▸ THE PROBLEM
While copying the entries exactly, leave out each picture they contain.
[MATERIALS PROVIDED — start]
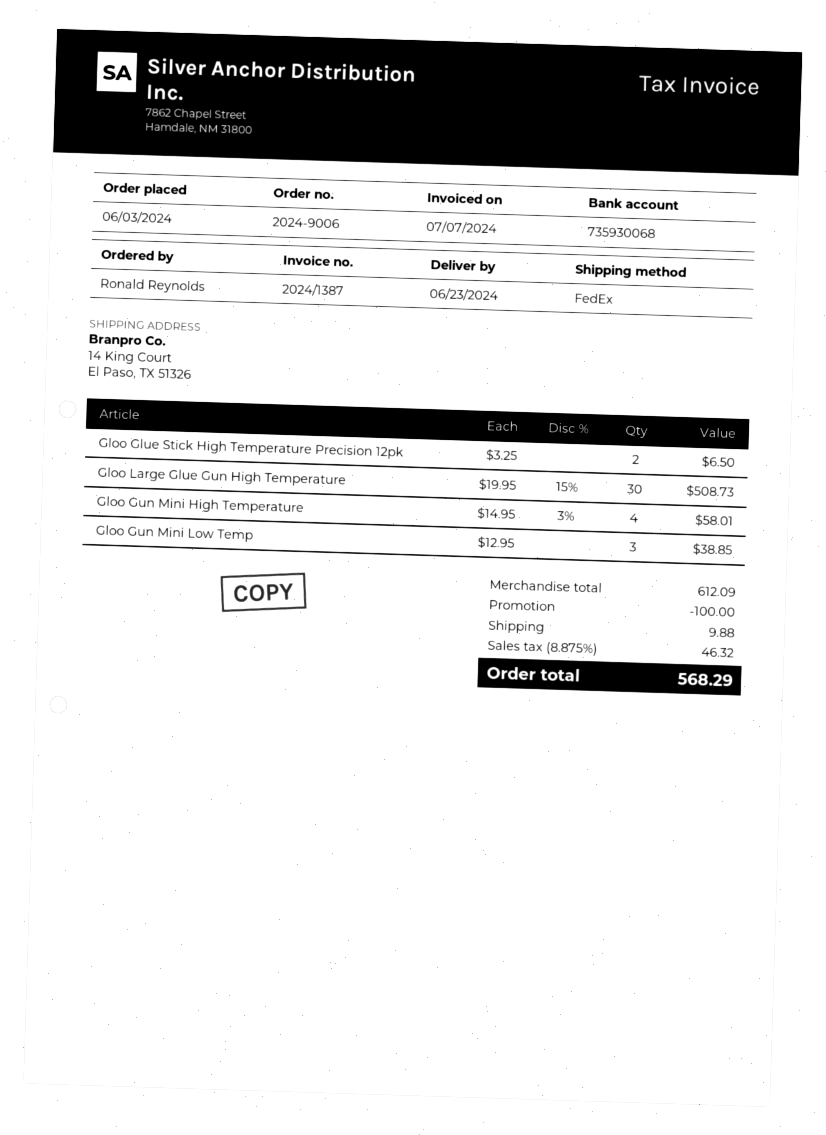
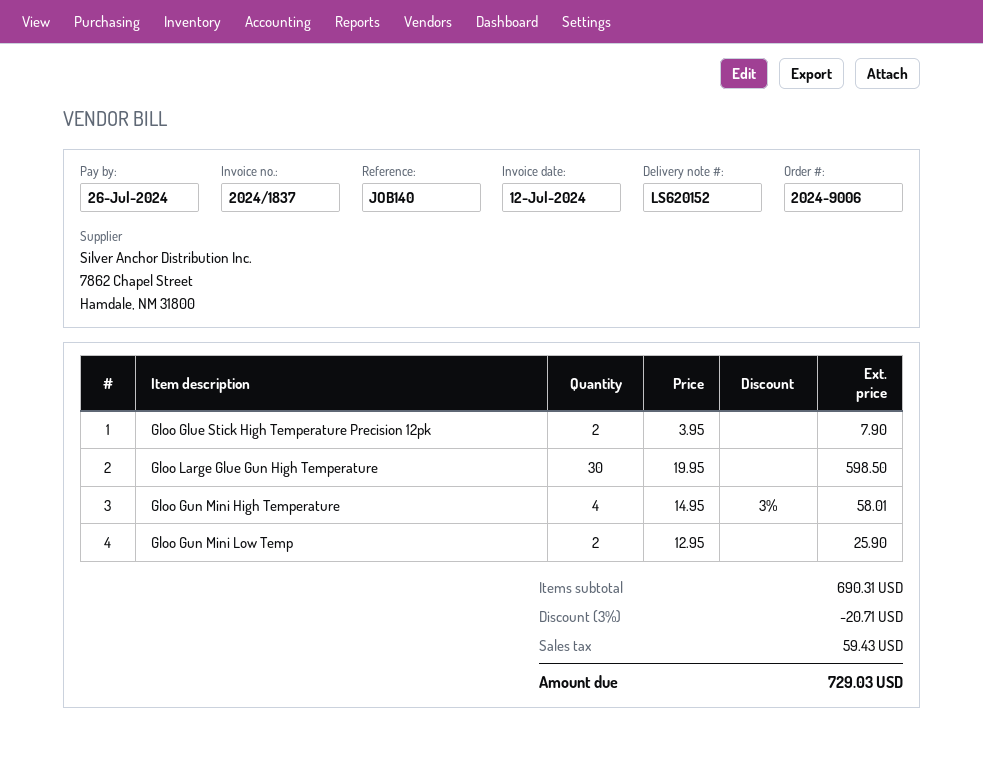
invoice number: 2024/1387 -> 2024/1837
invoice date: 2024-07-07 -> 2024-07-12
Gloo Glue Stick High Temperature Precision 12pk: 2 x 3.25 = 6.50 -> 2 x 3.95 = 7.90
Gloo Large Glue Gun High Temperature: 30 x 19.95 - 15% = 508.73 -> 30 x 19.95 = 598.50
Gloo Gun Mini Low Temp: 3 x 12.95 = 38.85 -> 2 x 12.95 = 25.90
subtotal: 612.09 -> 690.31
discount: 100.00 -> 20.71
shipping: 9.88 -> none
tax: 46.32 -> 59.43
total: 568.29 -> 729.03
[MATERIALS PROVIDED — finish]
▸ EXERCISE ANSWER
invoice number: 2024/1387 -> 2024/1837
invoice date: 2024-07-07 -> 2024-07-12
Gloo Glue Stick High Temperature Precision 12pk: 2 x 3.25 = 6.50 -> 2 x 3.95 = 7.90
Gloo Large Glue Gun High Temperature: 30 x 19.95 - 15% = 508.73 -> 30 x 19.95 = 598.50
Gloo Gun Mini Low Temp: 3 x 12.95 = 38.85 -> 2 x 12.95 = 25.90
subtotal: 612.09 -> 690.31
discount: 100.00 -> 20.71
shipping: 9.88 -> none
tax: 46.32 -> 59.43
total: 568.29 -> 729.03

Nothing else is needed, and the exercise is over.